Temps de lecture  7 min

Pour les députés, un aliment, ce n'est jamais gratuit. Car cela dévalorise le travail des agriculteurs et, in fine, le coût des matières premières agricoles. Les "prix bas", cela ne serait plus pour les aliments !
Pour les députés, un aliment, ce n'est jamais gratuit. Car cela dévalorise le travail des agriculteurs et, in fine, le coût des matières premières agricoles. Les "prix bas", cela ne serait plus pour les aliments !
 

Le projet de loi « alimentation » ou Egalim a fait un grand pas en avant à l'Assemblée nationale avec son vote en seconde lecture le 14 septembre par les députés. Mais ce texte n'est toutefois pas encore définitivement adopté. Car, dès le mardi 25 septembre, le Sénat s'opposera, une nouvelle fois, aux mesures phares de ce texte. Députés et sénateurs divergent notamment sur l'interdiction des remises sur les biocides et le plafonnement des promotions sur les aliments pour animaux de compagnie.

Les députés auront toutefois le dernier mot, dans une ultime lecture en octobre qui leur permettra, sur chacun des articles, soit d'accepter la rédaction du Sénat, soit de revenir à cette version votée le 14 septembre sans pouvoir déposer de nouveaux amendements. Sauf surprise, cette version adoptée par les députés s'approche donc beaucoup du texte final. D'autant que les sénateurs ne semblent pas vraiment décidés à négocier. Ils ont déjà décidé en commission de s'opposer à l'ensemble du projet de loi sans même chercher à l'améliorer point par point par des amendements de compromis.

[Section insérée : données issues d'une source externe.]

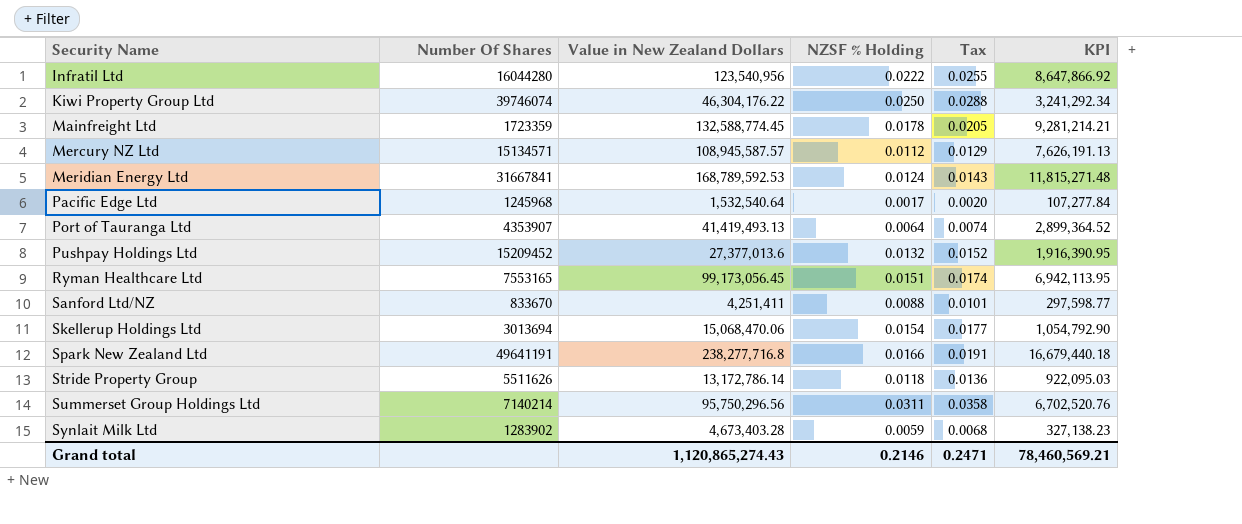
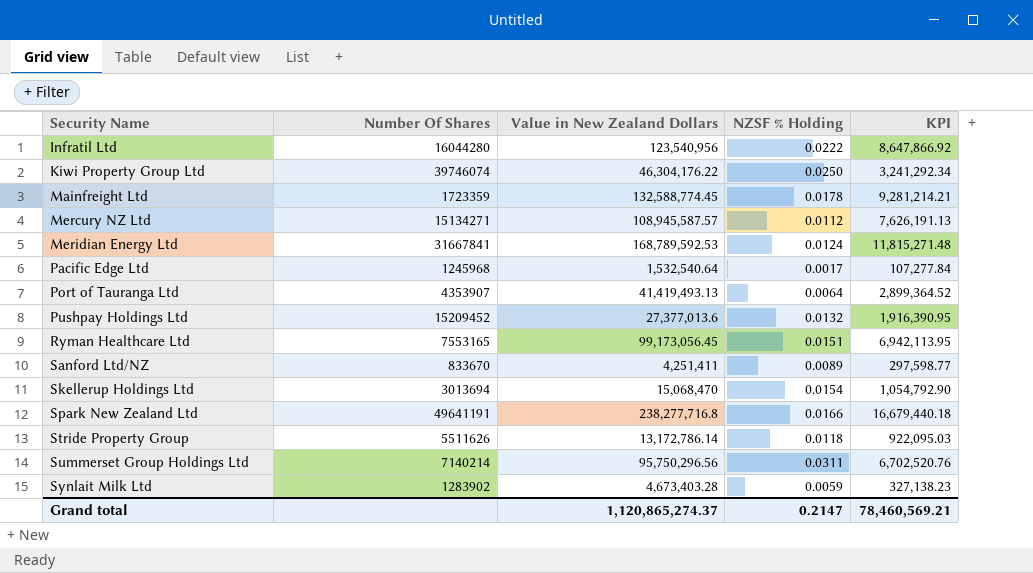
column Tax | formula: [NZSF % Holding] * 1.15 -> none
Mercury NZ Ltd | Number Of Shares: 15134571 -> 15134271
Sanford Ltd/NZ | NZSF % Holding: 0.0088 -> 0.0089
Skellerup Holdings Ltd | Value in New Zealand Dollars: 15,068,470.06 -> 15,068,470
Grand total | Value in New Zealand Dollars: 1,120,865,274.43 -> 1,120,865,274.37
Grand total | NZSF % Holding: 0.2146 -> 0.2147

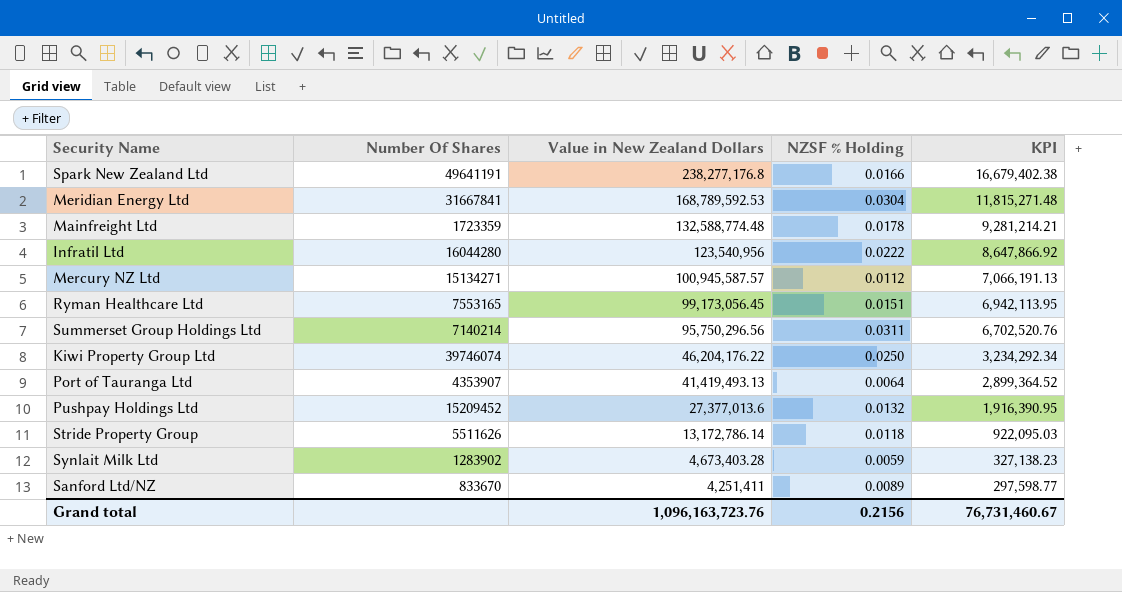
row order: Security Name ascending -> Value in New Zealand Dollars descending
row Pacific Edge Ltd: 1245968 | 1,532,540.64 | 0.0017 | 107,277.84 -> none
row Skellerup Holdings Ltd: 3013694 | 15,068,470 | 0.0154 | 1,054,792.90 -> none
Spark New Zealand Ltd | Value in New Zealand Dollars: 238,277,716.8 -> 238,277,176.8
Spark New Zealand Ltd | KPI: 16,679,440.18 -> 16,679,402.38
Meridian Energy Ltd | NZSF % Holding: 0.0124 -> 0.0304
Mainfreight Ltd | Value in New Zealand Dollars: 132,588,774.45 -> 132,588,774.48
Mercury NZ Ltd | Value in New Zealand Dollars: 108,945,587.57 -> 100,945,587.57
Mercury NZ Ltd | KPI: 7,626,191.13 -> 7,066,191.13
Kiwi Property Group Ltd | Value in New Zealand Dollars: 46,304,176.22 -> 46,204,176.22
Kiwi Property Group Ltd | KPI: 3,241,292.34 -> 3,234,292.34
Grand total | Value in New Zealand Dollars: 1,120,865,274.37 -> 1,096,163,723.76
Grand total | NZSF % Holding: 0.2147 -> 0.2156
Grand total | KPI: 78,460,569.21 -> 76,731,460.67

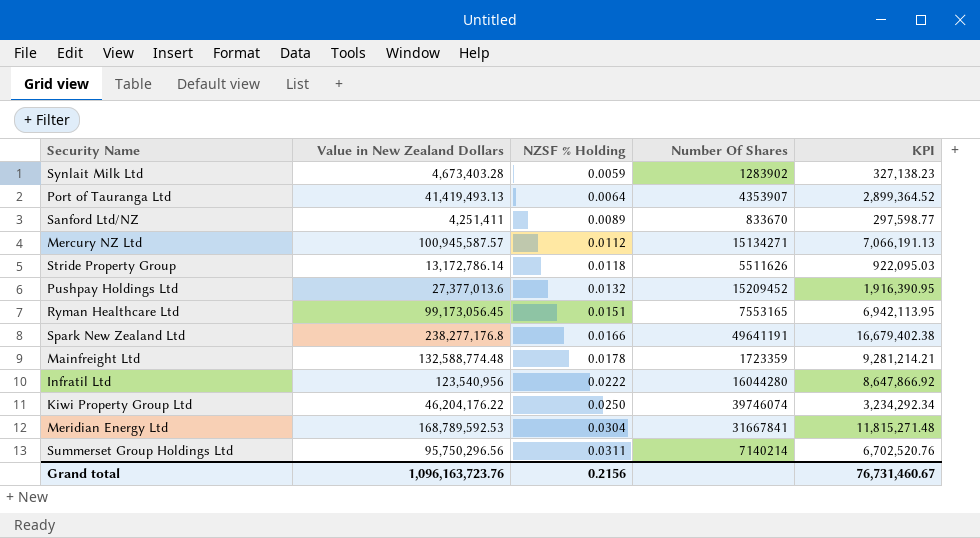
row order: Value in New Zealand Dollars descending -> NZSF % Holding ascending
column Number Of Shares | position: 2 -> 4

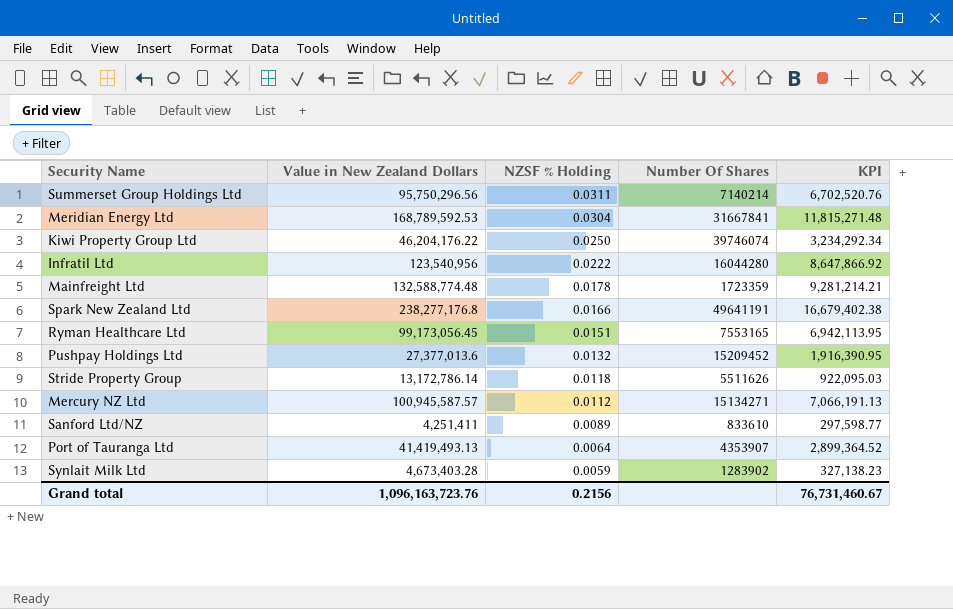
row order: NZSF % Holding ascending -> NZSF % Holding descending
Sanford Ltd/NZ | Number Of Shares: 833670 -> 833610

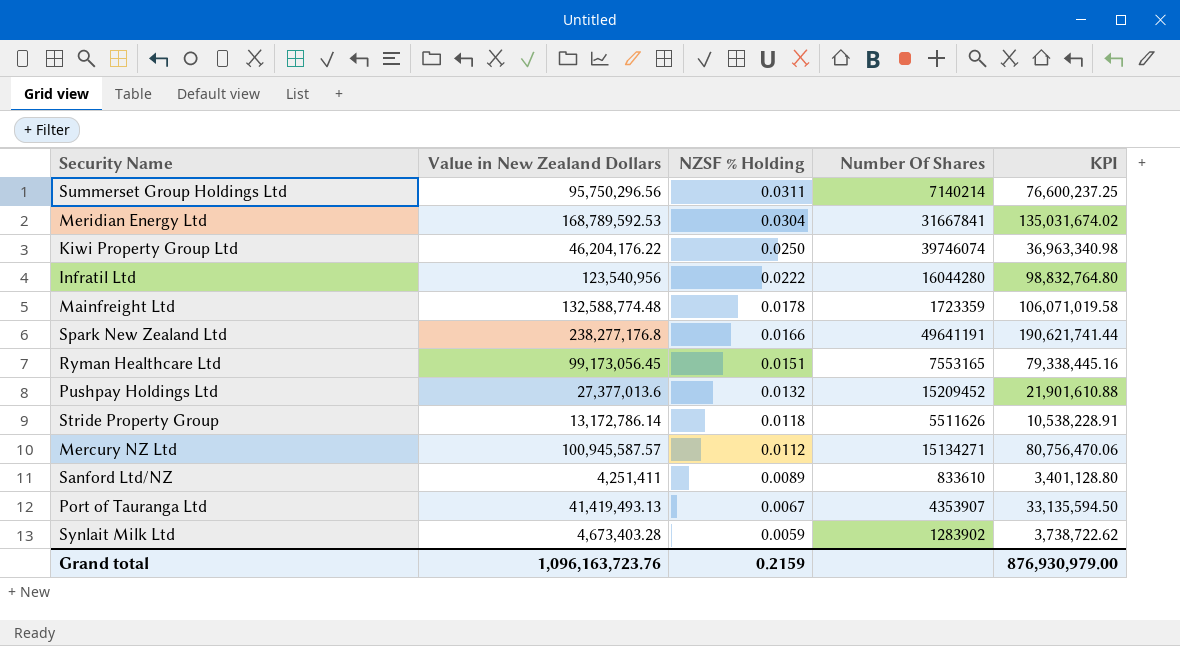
column KPI | formula: [Value in New Zealand Dollars] * 0.07 -> [Value in New Zealand Dollars] * 0.8
Port of Tauranga Ltd | NZSF % Holding: 0.0064 -> 0.0067
Grand total | NZSF % Holding: 0.2156 -> 0.2159
Grand total | KPI: 76,731,460.67 -> 876,930,979.00

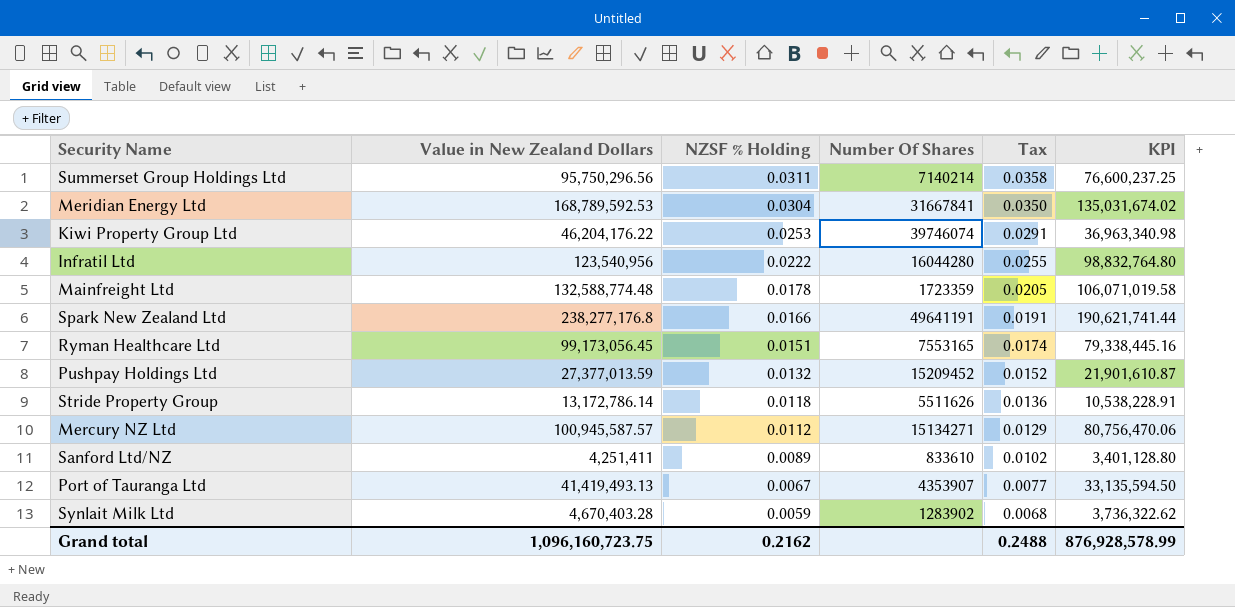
column Tax | formula: none -> [NZSF % Holding] * 1.15
Kiwi Property Group Ltd | NZSF % Holding: 0.0250 -> 0.0253
Pushpay Holdings Ltd | Value in New Zealand Dollars: 27,377,013.6 -> 27,377,013.59
Pushpay Holdings Ltd | KPI: 21,901,610.88 -> 21,901,610.87
Synlait Milk Ltd | Value in New Zealand Dollars: 4,673,403.28 -> 4,670,403.28
Synlait Milk Ltd | KPI: 3,738,722.62 -> 3,736,322.62
Grand total | Value in New Zealand Dollars: 1,096,163,723.76 -> 1,096,160,723.75
Grand total | NZSF % Holding: 0.2159 -> 0.2162
Grand total | KPI: 876,930,979.00 -> 876,928,578.99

Pour les vétérinaires, deux nouveaux points importants ont été adoptés par les députés en seconde lecture le 14 septembre sur les biocides et sur les aliments pour animaux de compagnie.

Remises interdites sur les biocides… les plus dangereux dès janvier 2019

Les députés ont confirmé l'interdiction des remises, rabais, ristournes et de toute pratique commerciale équivalente sur une vente de biocides (art 14 bis). Mais ils ont restreint la portée de cette interdiction à certaines catégories de biocides qui seront fixées par décret, sans doute avant le 1er janvier 2019. Car l'interdiction des remises sur ces catégories de biocides s'appliquera à compter du 1er janvier prochain. Sur les biocides visés, sans doute les plus dangereux pour la santé humaine et pour l'environnement, les remises seront interdites sur toute la chaîne de distribution, aussi bien pour les ventes des fabricants aux grossistes, que celles des grossistes vers les détaillants (les cliniques vétérinaires par exemple), ou celles des détaillants vers les utilisateurs, ici les détenteurs des animaux. Dans le cadre du plan EcoPhyto2, il s'agit de s'inspirer des mesures sur les antibiotiques du plan EcoAntibio1 pour les appliquer à la phytopharmacie et aux biocides les plus dangereux.

Insecticides biocides et en phytopharmacie…

Sans préjuger du contenu du futur décret, les désinfectants vétérinaires, nécessaires à la mise en place des mesures de biosécurité promues dans le plan EcoAntibio, pourraient alors être exclus des catégories de biocides visées par cette interdiction. En pratique, les gammes de topiques de désinfectants cutanées, la chlorhexidine ou les solutions iodées notamment, pourraient ainsi continuer à être promues avec des remises.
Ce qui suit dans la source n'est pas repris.